-------- Provided material
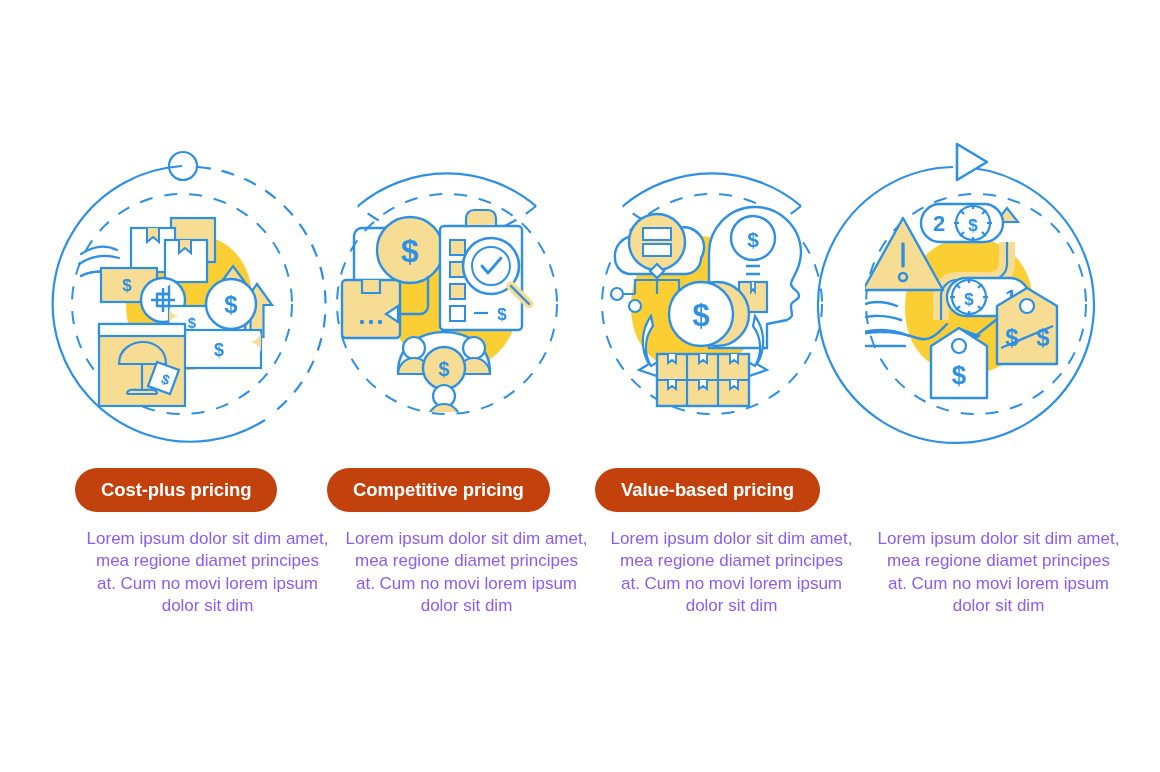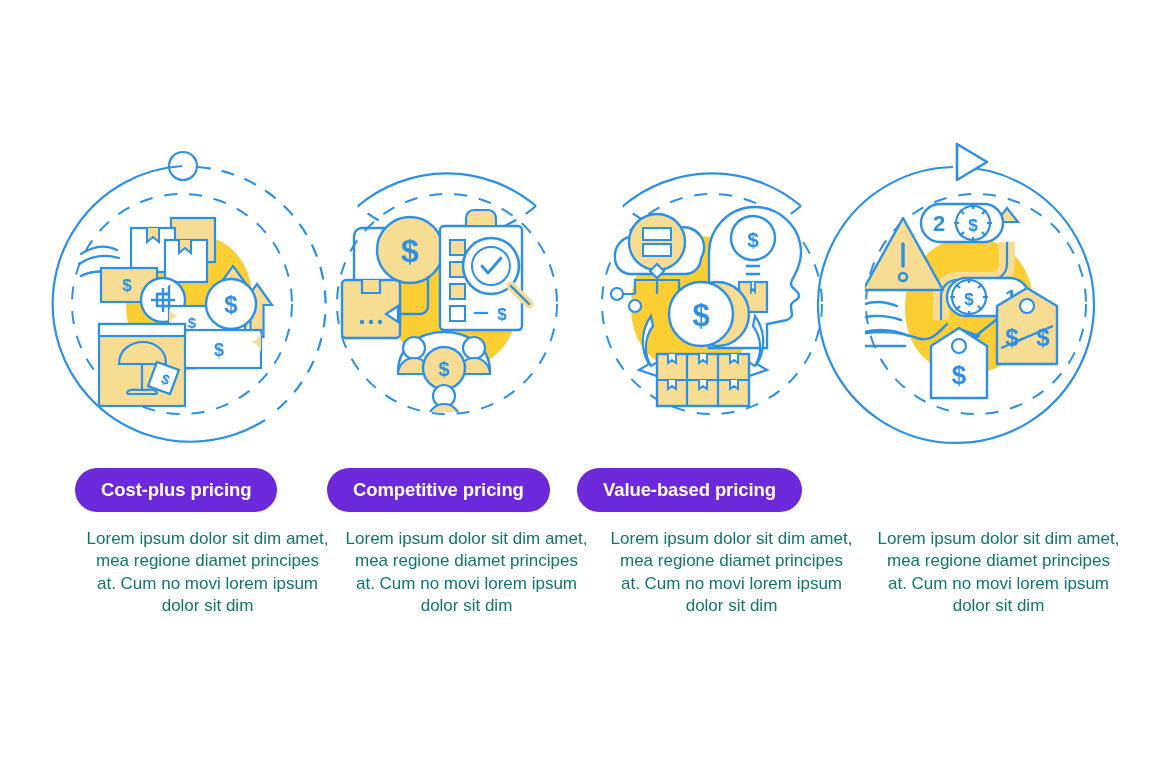--- a/index.html
+++ b/index.html
@@ -62,45 +62,45 @@
     width: 222px;
     height: 216px;
   }
 
   
   .pill {
     position: absolute;
     top: 468px;
     height: 44px;
     border-radius: 22px;
-    background: #6d28d9;
+    background: #c2410c;
     color: #ffffff;
     font-size: 18.5px;
     font-weight: bold;
     display: flex;
     align-items: center;
     justify-content: center;
     padding: 0 26px;
     white-space: nowrap;
     box-sizing: border-box;
     letter-spacing: -0.1px;
   }
   .pill-0 { left: 38px; }
   .pill-1 { left: 25px; }
-  .pill-2 { left: 10px; }
+  .pill-2 { left: 28px; }
   .pill-3 { left: 42px; }
 
   
   .desc {
     position: absolute;
     top: 528px;
     width: 245px;
     font-size: 17px;
     line-height: 22.4px;
-    color: #0f766e;
+    color: #8b5cf6;
     text-align: center;
   }
   .desc-0 { left: 48px; }
   .desc-1 { left: 42px; }
   .desc-2 { left: 42px; }
   .desc-3 { left: 45px; }
 
   .blue-stroke { stroke: #2e90e4; fill: none; stroke-width: 2.2; }
   .blue-thin   { stroke: #2e90e4; fill: none; stroke-width: 2; }
 </style>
----------------
▶ [Task instructions]: Repeat every line above exactly, minus the pictures.

▶ [Finished exercise]:
--- a/index.html
+++ b/index.html
@@ -62,45 +62,45 @@
     width: 222px;
     height: 216px;
   }
 
   
   .pill {
     position: absolute;
     top: 468px;
     height: 44px;
     border-radius: 22px;
-    background: #6d28d9;
+    background: #c2410c;
     color: #ffffff;
     font-size: 18.5px;
     font-weight: bold;
     display: flex;
     align-items: center;
     justify-content: center;
     padding: 0 26px;
     white-space: nowrap;
     box-sizing: border-box;
     letter-spacing: -0.1px;
   }
   .pill-0 { left: 38px; }
   .pill-1 { left: 25px; }
-  .pill-2 { left: 10px; }
+  .pill-2 { left: 28px; }
   .pill-3 { left: 42px; }
 
   
   .desc {
     position: absolute;
     top: 528px;
     width: 245px;
     font-size: 17px;
     line-height: 22.4px;
-    color: #0f766e;
+    color: #8b5cf6;
     text-align: center;
   }
   .desc-0 { left: 48px; }
   .desc-1 { left: 42px; }
   .desc-2 { left: 42px; }
   .desc-3 { left: 45px; }
 
   .blue-stroke { stroke: #2e90e4; fill: none; stroke-width: 2.2; }
   .blue-thin   { stroke: #2e90e4; fill: none; stroke-width: 2; }
 </style>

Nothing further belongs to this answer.